PERO… ¿funcionan de forma concatenada estos cuatro elementos? ¿Desde cuándo no funcionan en Guatemala? ¿A qué se debe que la sociedad guatemalteca es indolente ante su propia desgracia y manifiesta claras formas de su anomia? ¿Por qué se ha llegado a considerar la labor gubernamental como un Estado fallido? ¿Qué ha faltado para que la población sea responsable de sus actos y tengamos un sentido de futuro?
Las anteriores preguntas tienen un sinfín de respuestas, basada, por supuesto, en el contexto de quien las responda; es decir en su formación educativa, cultural, económica y social. Sin embargo, no todo queda ahí; las explicaciones no serán suficientes y, de hecho, la vida seguirá igual en caso no se tomen actitudes de responsabilidad en cada uno de los cuatro factores mencionados.
Con los políticos, estamos viviendo en un mundo marcado por la soberbia de cada uno de esos grupos; se consideran los únicos depositarios de la verdad que les fue revelada por medio de las urnas, en el caso de los políticos de turno y los que han pasado en la dirección del Estado/Gobierno; así mismo, tienen la perspectiva, se sienten elegidos por la deidad y tienen -según ellos- la respuesta a todas las preguntas así como la solución a todos los problemas gracias a un ideario monotemático y casi tautológico.

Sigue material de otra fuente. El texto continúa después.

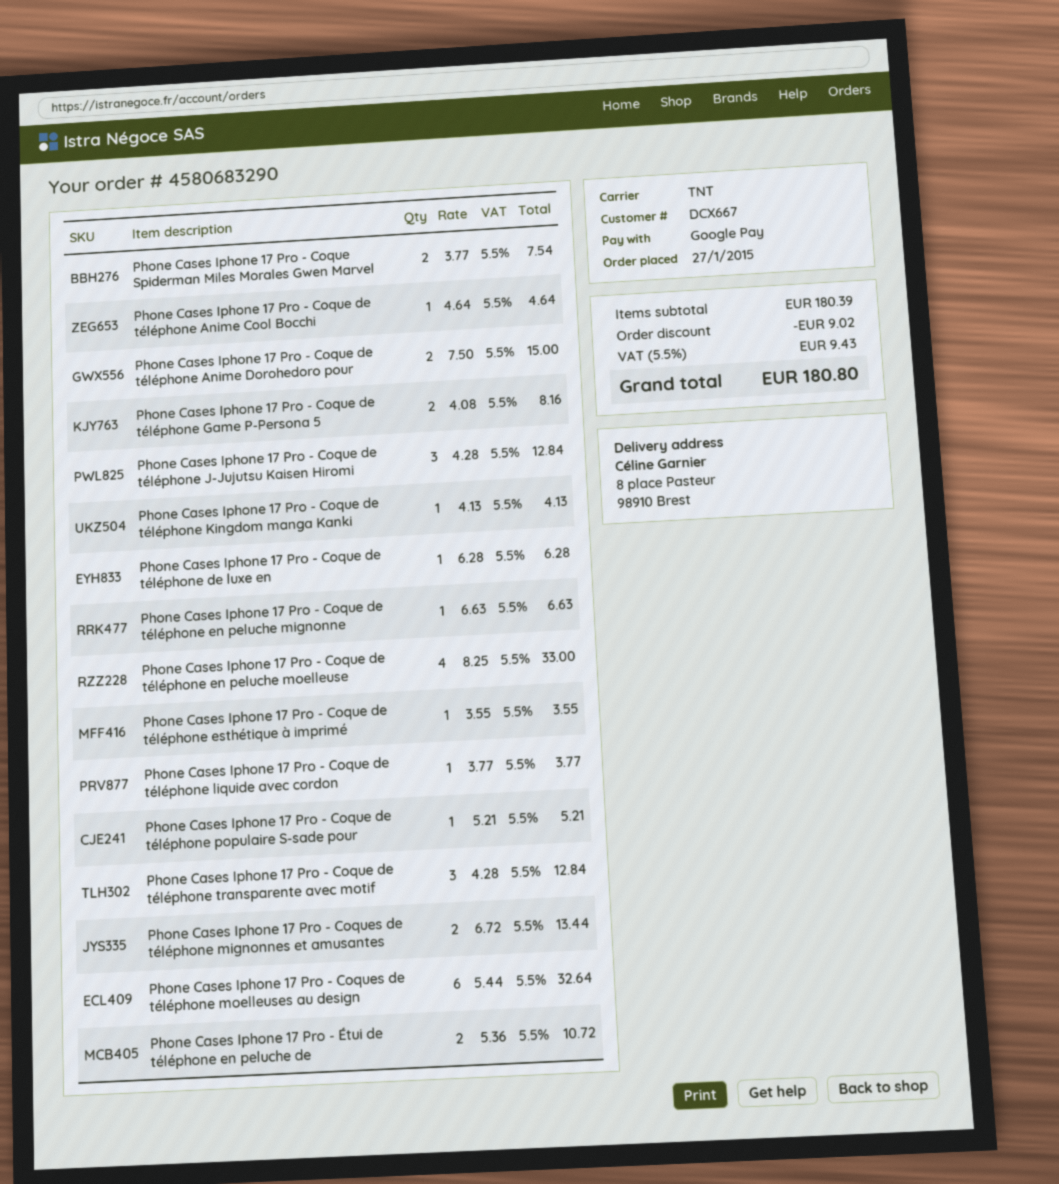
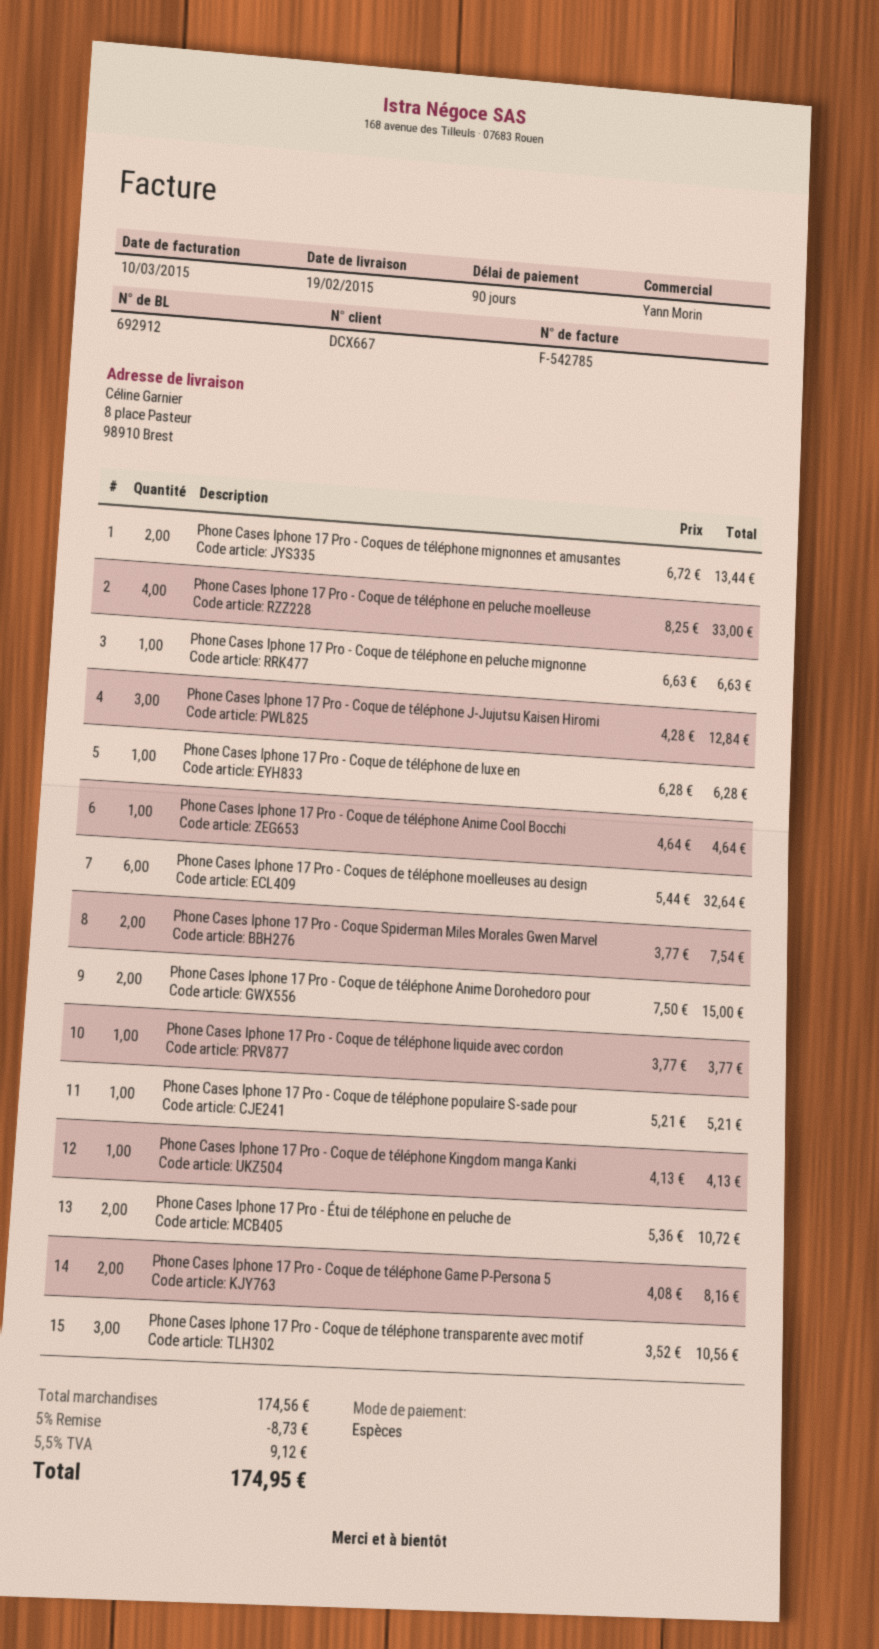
payment method: Google Pay -> cash
Phone Cases Iphone 17 Pro - Coque de téléphone esthétique à imprimé: 1 x 3.55 = 3.55 -> none
Phone Cases Iphone 17 Pro - Coque de téléphone transparente avec motif: 3 x 4.28 = 12.84 -> 3 x 3.52 = 10.56
subtotal: 180.39 -> 174.56
discount: 9.02 -> 8.73
tax: 5.5% = 9.43 -> 5.5% = 9.12
total: 180.80 -> 174.95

La iniciativa privada, concebida en todas sus expresiones como una élite de millonarios egoístas, empecinados en hacer más y más dinero a costa de los salarios más bajos pagados a la fuerza laboral, indiferentes a las circunstancias personales de su campo laboral y con una falsa moral religiosa; no les permite un suspiro económico que les representaría mejores ingresos a cambio de mejores condiciones laborales. NO, siguen en sus cuatro: más trabajo, más ganancia a menos salario.
La religión tiene una grave responsabilidad por cumplir; la de ser una verdadera guía a sus feligreses; insistir en la práctica de los valores éticos, morales y religiosos en todos los actos de la vida; dejar a un lado la creencia que dichos valores han perdido fuerza o se han relativizado; ya no persistir en los ataques sistemáticos para la descalificación de sus opositores ideológicos; será mejor, buscar la excelencia de la verdad por medio del ejemplo.